### Entries supplied

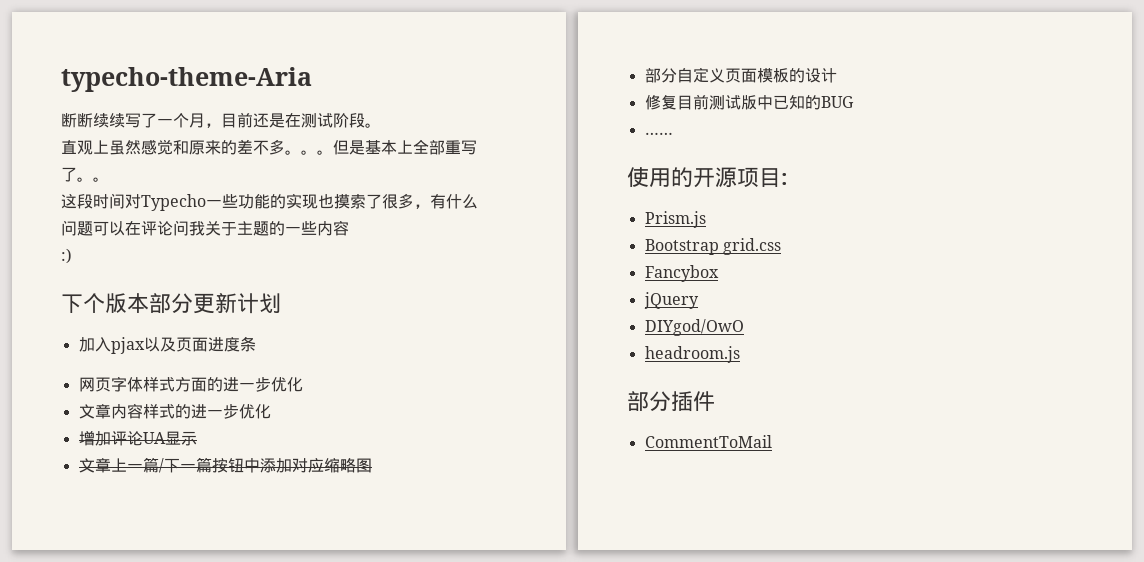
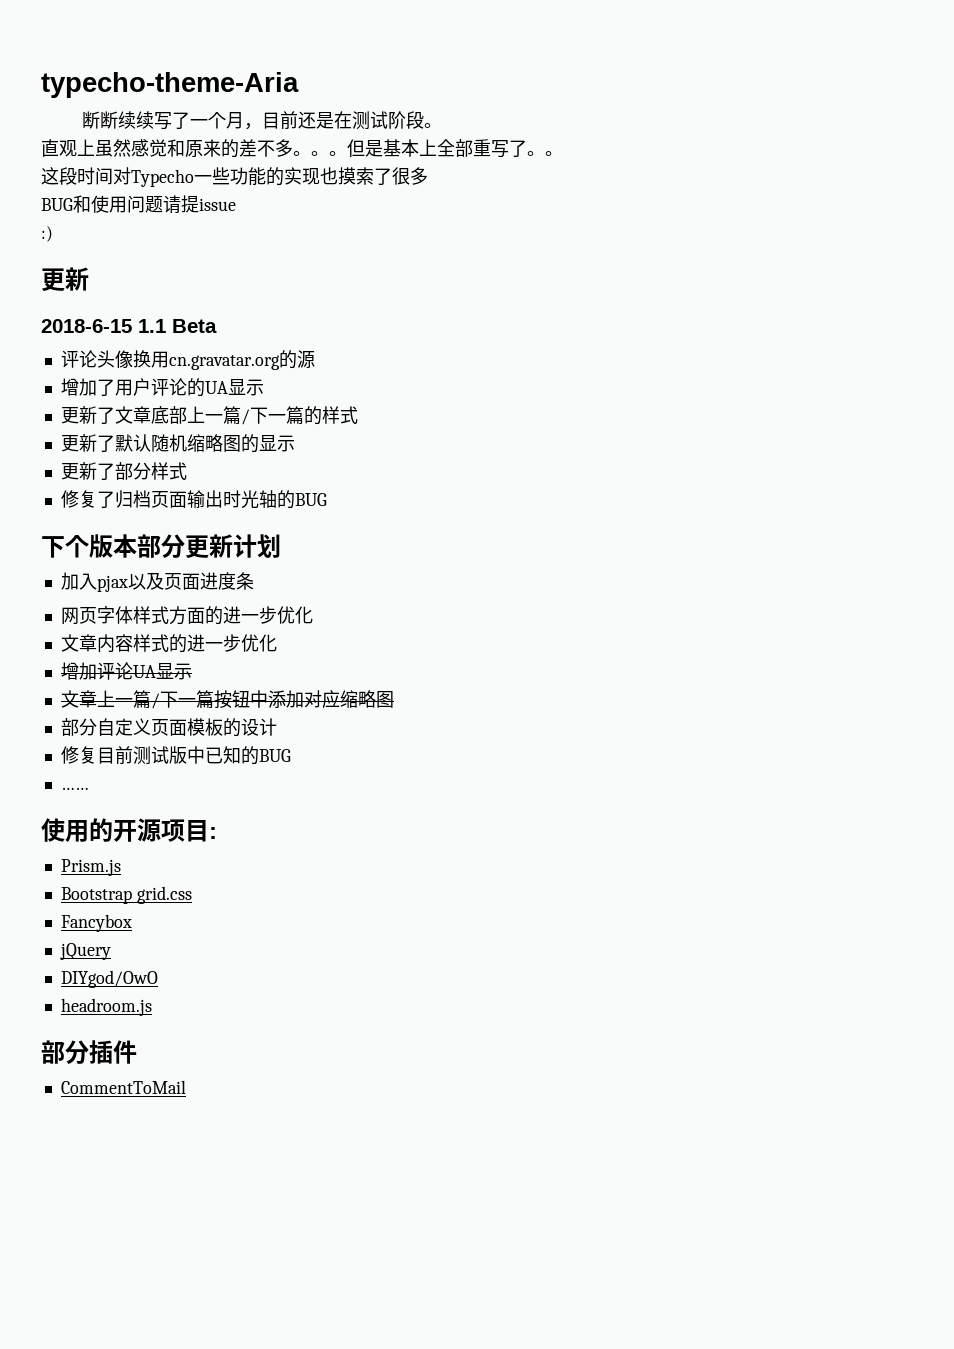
- 这段时间对Typecho一些功能的实现也摸索了很多，有什么问题可以在评论问我关于主题的一些内容
+ 这段时间对Typecho一些功能的实现也摸索了很多
+ BUG和使用问题请提issue
  :)
+ 更新
+ 2018-6-15 1.1 Beta
+ 评论头像换用cn.gravatar.org的源
+ 增加了用户评论的UA显示
+ 更新了文章底部上一篇/下一篇的样式
+ 更新了默认随机缩略图的显示
+ 更新了部分样式
+ 修复了归档页面输出时光轴的BUG

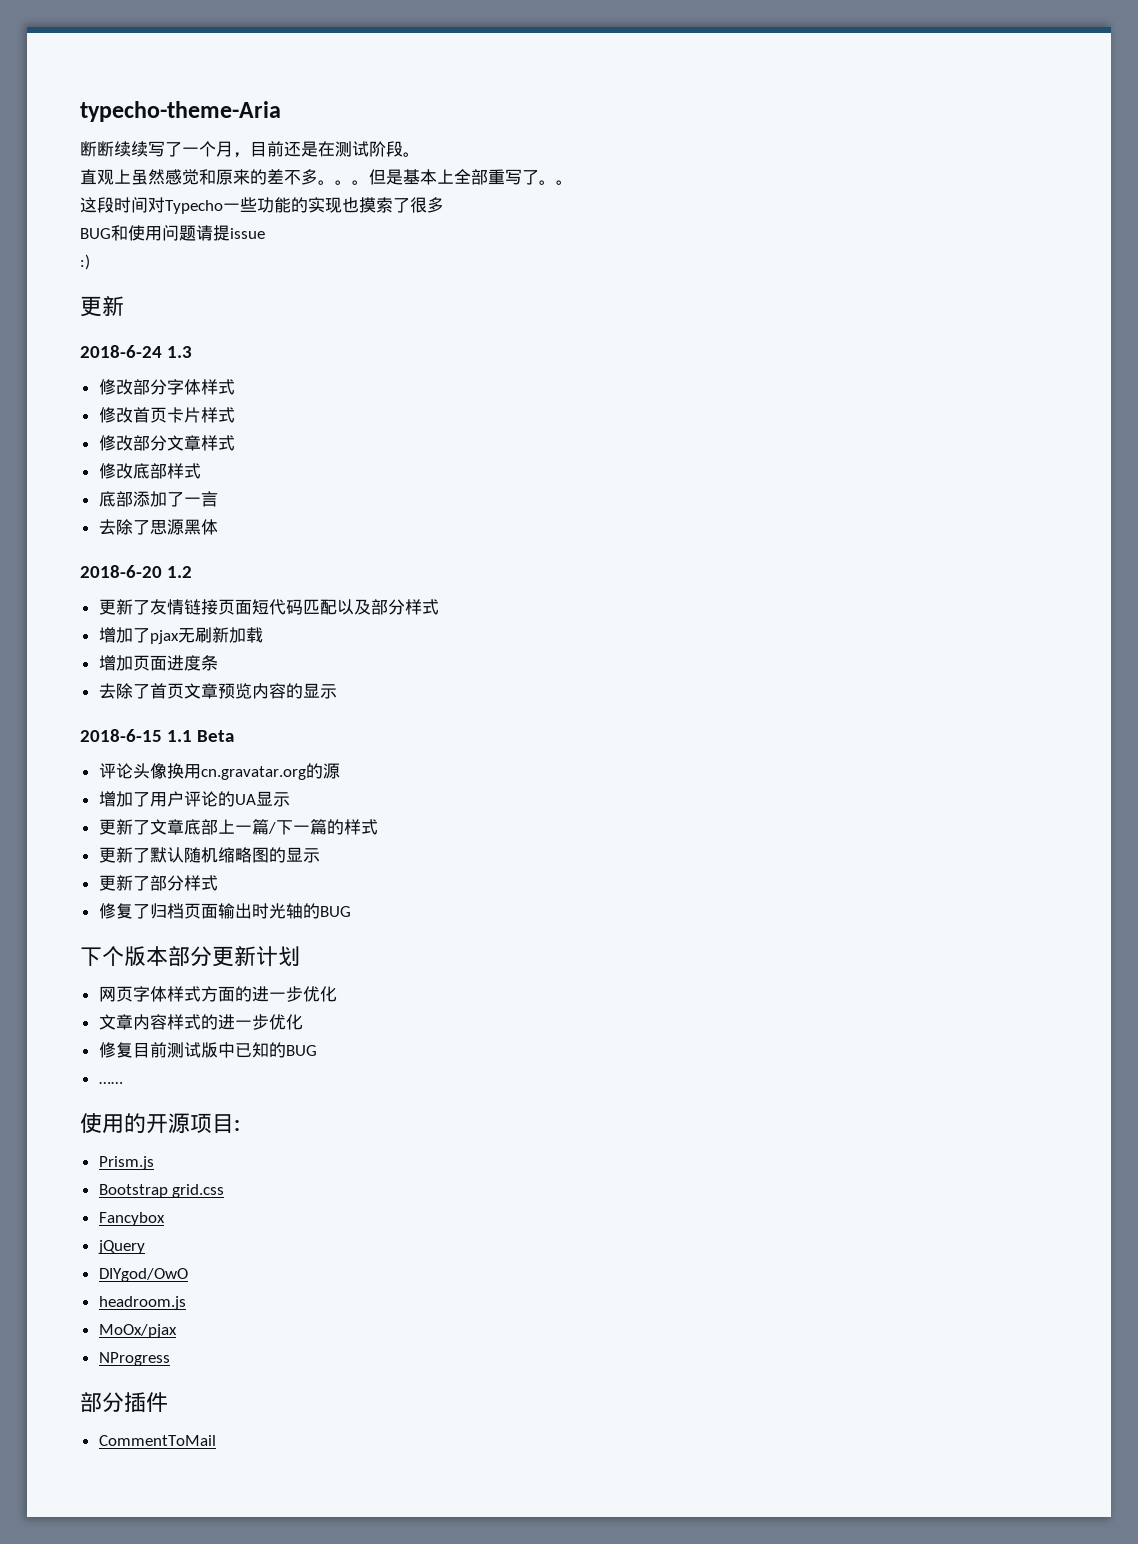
+ 2018-6-24 1.3
+ 修改部分字体样式
+ 修改首页卡片样式
+ 修改部分文章样式
+ 修改底部样式
+ 底部添加了一言
+ 去除了思源黑体
+ 2018-6-20 1.2
+ 更新了友情链接页面短代码匹配以及部分样式
+ 增加了pjax无刷新加载
+ 增加页面进度条
+ 去除了首页文章预览内容的显示
- 加入pjax以及页面进度条
- 增加评论UA显示
- 文章上一篇/下一篇按钮中添加对应缩略图
- 部分自定义页面模板的设计
+ MoOx/pjax
+ NProgress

### Task
Each line of the data above should be reproduced without alteration, and no picture should appear in the copy.

### Answer below
- 这段时间对Typecho一些功能的实现也摸索了很多，有什么问题可以在评论问我关于主题的一些内容
+ 这段时间对Typecho一些功能的实现也摸索了很多
+ BUG和使用问题请提issue
  :)
+ 更新
+ 2018-6-15 1.1 Beta
+ 评论头像换用cn.gravatar.org的源
+ 增加了用户评论的UA显示
+ 更新了文章底部上一篇/下一篇的样式
+ 更新了默认随机缩略图的显示
+ 更新了部分样式
+ 修复了归档页面输出时光轴的BUG

+ 2018-6-24 1.3
+ 修改部分字体样式
+ 修改首页卡片样式
+ 修改部分文章样式
+ 修改底部样式
+ 底部添加了一言
+ 去除了思源黑体
+ 2018-6-20 1.2
+ 更新了友情链接页面短代码匹配以及部分样式
+ 增加了pjax无刷新加载
+ 增加页面进度条
+ 去除了首页文章预览内容的显示
- 加入pjax以及页面进度条
- 增加评论UA显示
- 文章上一篇/下一篇按钮中添加对应缩略图
- 部分自定义页面模板的设计
+ MoOx/pjax
+ NProgress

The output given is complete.